== Exercise goal ==
Give back every entry exactly as it is written, but not the pictures.

BEGIN Available data

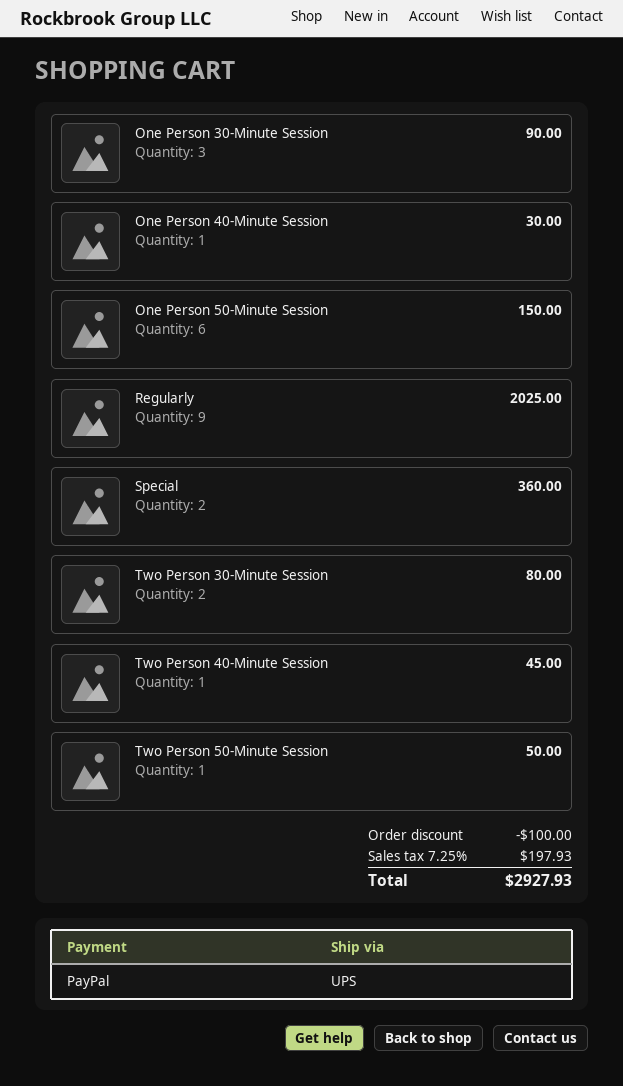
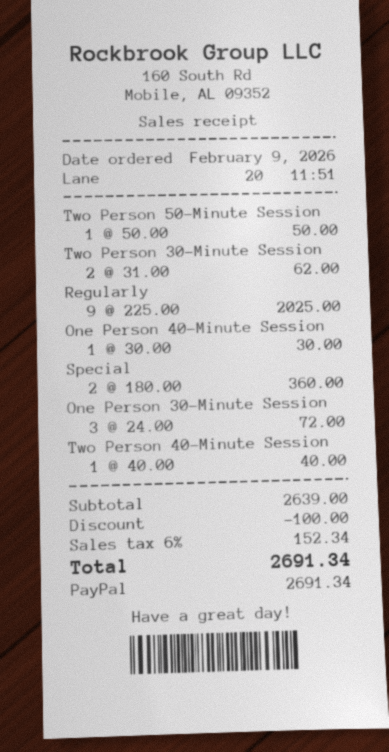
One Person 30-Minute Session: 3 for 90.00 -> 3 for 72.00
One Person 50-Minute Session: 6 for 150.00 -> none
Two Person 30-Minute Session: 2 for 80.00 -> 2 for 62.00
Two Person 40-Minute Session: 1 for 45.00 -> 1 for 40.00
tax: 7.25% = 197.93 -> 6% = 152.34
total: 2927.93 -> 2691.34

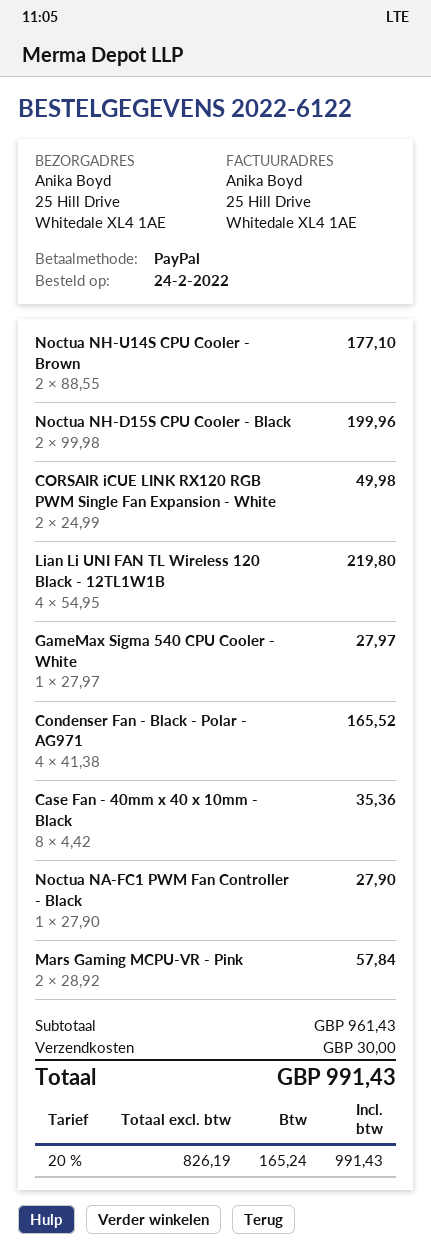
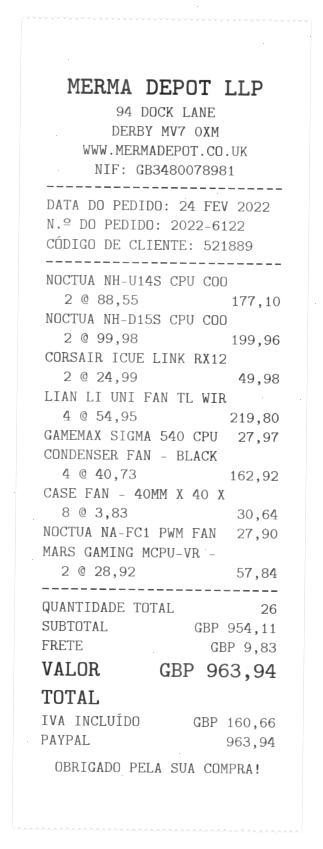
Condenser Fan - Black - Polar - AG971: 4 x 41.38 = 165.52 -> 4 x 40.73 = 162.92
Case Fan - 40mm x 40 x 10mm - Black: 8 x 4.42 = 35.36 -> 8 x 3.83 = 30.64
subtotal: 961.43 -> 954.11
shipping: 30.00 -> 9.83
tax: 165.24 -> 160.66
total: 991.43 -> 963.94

END Available data

== Solution for this exercise ==
One Person 30-Minute Session: 3 for 90.00 -> 3 for 72.00
One Person 50-Minute Session: 6 for 150.00 -> none
Two Person 30-Minute Session: 2 for 80.00 -> 2 for 62.00
Two Person 40-Minute Session: 1 for 45.00 -> 1 for 40.00
tax: 7.25% = 197.93 -> 6% = 152.34
total: 2927.93 -> 2691.34

Condenser Fan - Black - Polar - AG971: 4 x 41.38 = 165.52 -> 4 x 40.73 = 162.92
Case Fan - 40mm x 40 x 10mm - Black: 8 x 4.42 = 35.36 -> 8 x 3.83 = 30.64
subtotal: 961.43 -> 954.11
shipping: 30.00 -> 9.83
tax: 165.24 -> 160.66
total: 991.43 -> 963.94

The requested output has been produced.